ABSTRACT

For civil engineering infrastructure, the objectives of monitoring are often to quantify current performance behavior and seek to detect changes in behavior or status that could be attributed to component damage or degradation. For structures, responses such as displacements and stress changes are often strongly influenced by the effects of wind loading, traffic and temperature, the latter presenting via correlated daily and seasonal variations between structural components, often of differing materials. Displacements due to temperature change can be significant, and loading imparted by traffic is often only indirectly measured. In contrast, comparatively small deformations of the structure can be expected due to component degradation or localized failure. Without a principled approach to data analysis there is a risk that such subtle changes will be go unnoticed due to the complex daily, seasonal, and random volatility of the variable actions.
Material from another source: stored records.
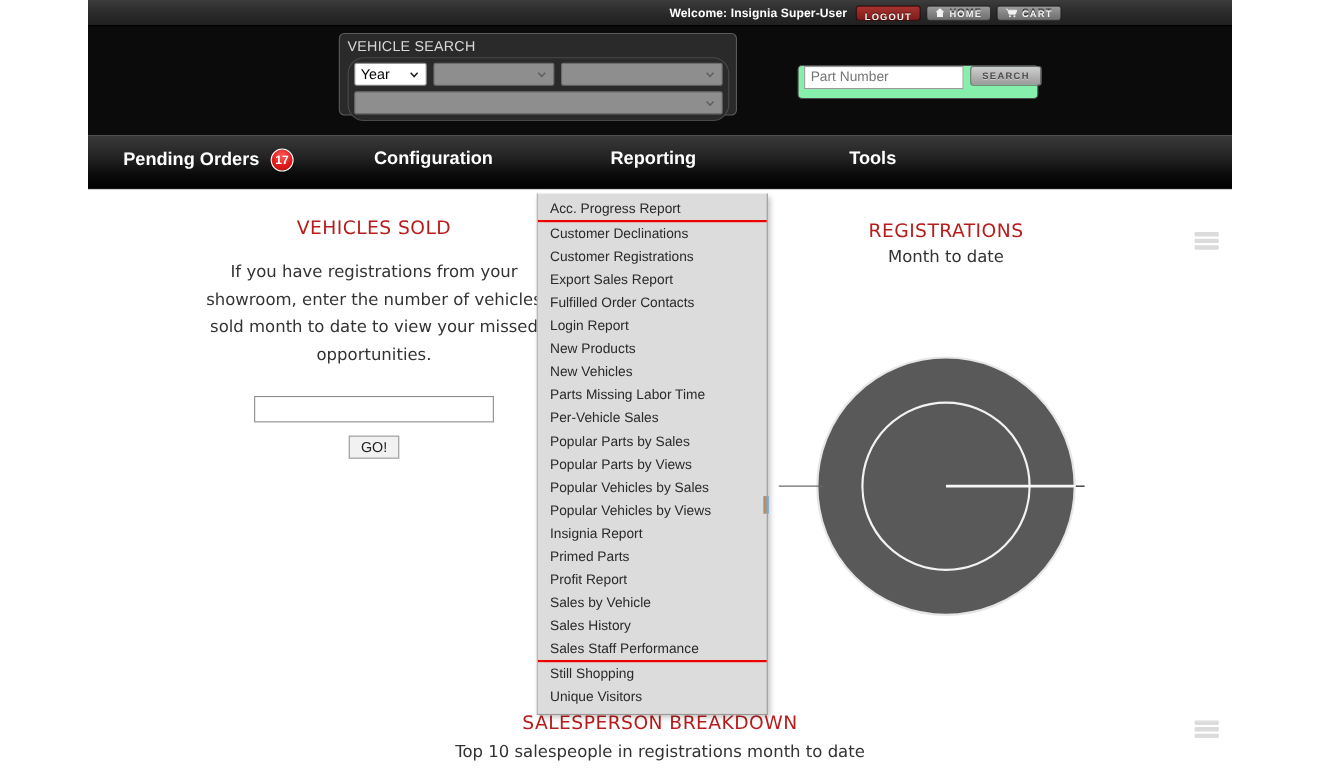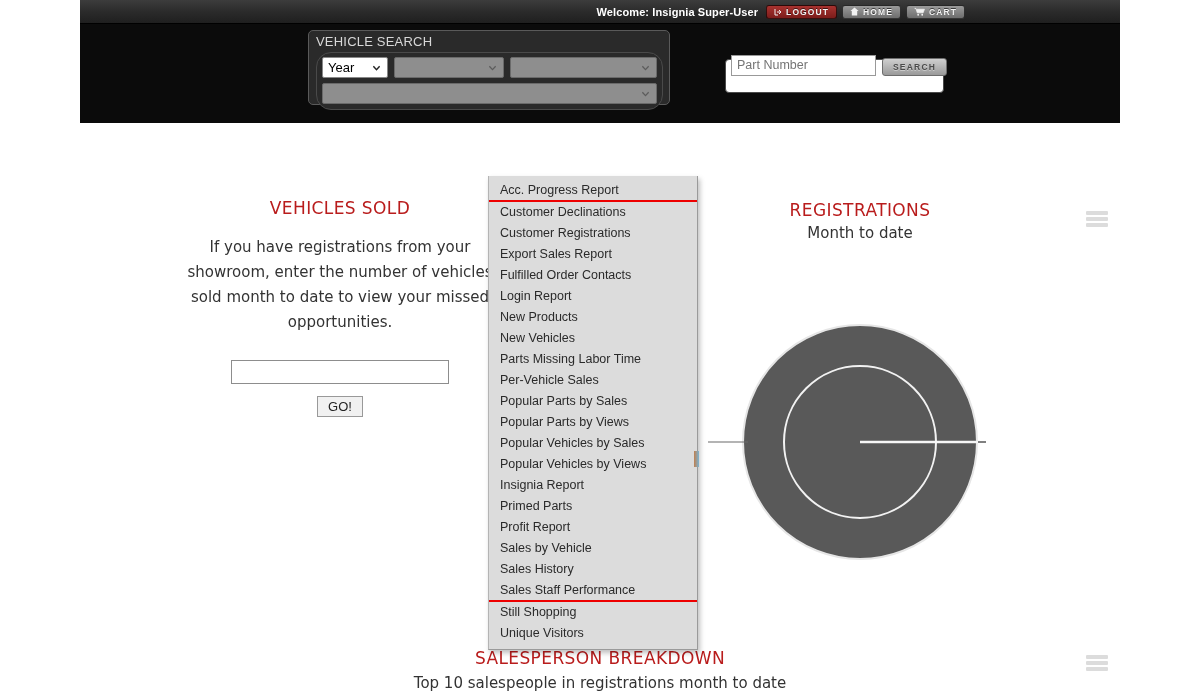"LOGOUT" .pill-logout { flex-direction: none -> column }
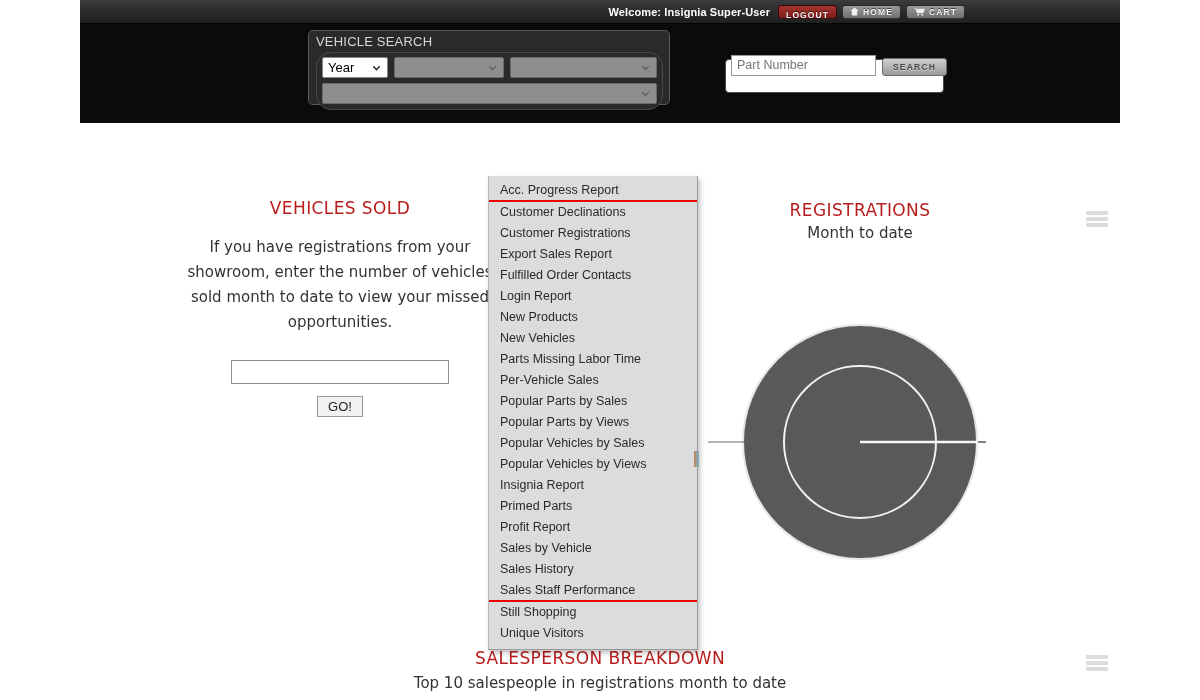"Part Number" .pn-box { align-items: flex-end -> flex-start; background: #ffffff -> #86efac; padding: 16px 5px -> 0 5px }
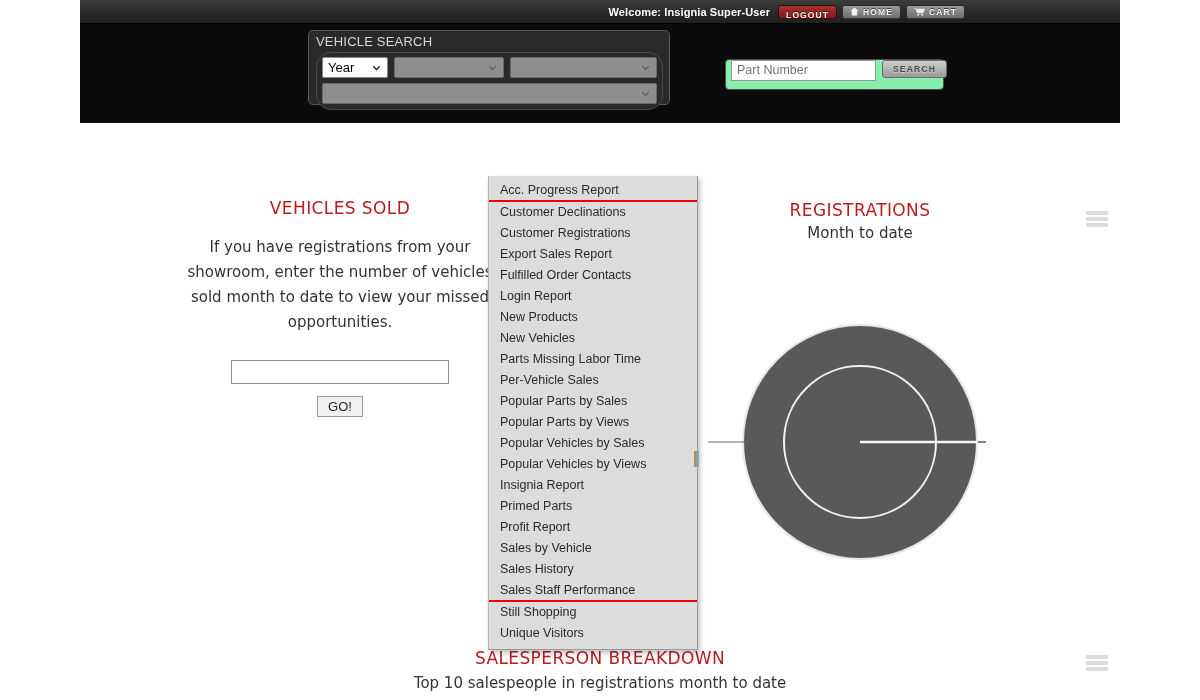"Pending Orders" div.navbar { html: none -> <div> <div> <div> <span>Pending Orders</span> <span>17</span> </div> <div> <span>Configuration</span> </div> <div> <span>Reporting</span> </div> <div> <span>Tools</span> </div> </div> </div> }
Through monitoring two long span bridges in Normandy, France, COWI have developed analysis methods that use measured data from several different sensor types to deliver insights with regards to the defined monitoring objectives. Bayesian multivariate linear regression has been found to be a versatile and scalable model class for predicting structural responses, owing to its compatibility with the linear system theory by which structures are typically analyzed. In this class of model, action-related measurement channels (e.g., temperatures, wind speeds) are typically used as regressors, with response measurements being the dependent variables. Response predictions obtained from deployed models serve to contextualize new measured data and identify anomalous responses. Sophisticated model variants, in which some of the parameters are time-varying, can serve to expose any long-term trends or changes that may be evident, yet otherwise masked, within the measured data. This approach constitutes an efficient automated methodology for processing large data quantities that scales well. Inferred model parameters deliver information that is relevant for digital twinning and asset management purposes. The practical application of this methodology is illustrated via a few case studies analyzing real data.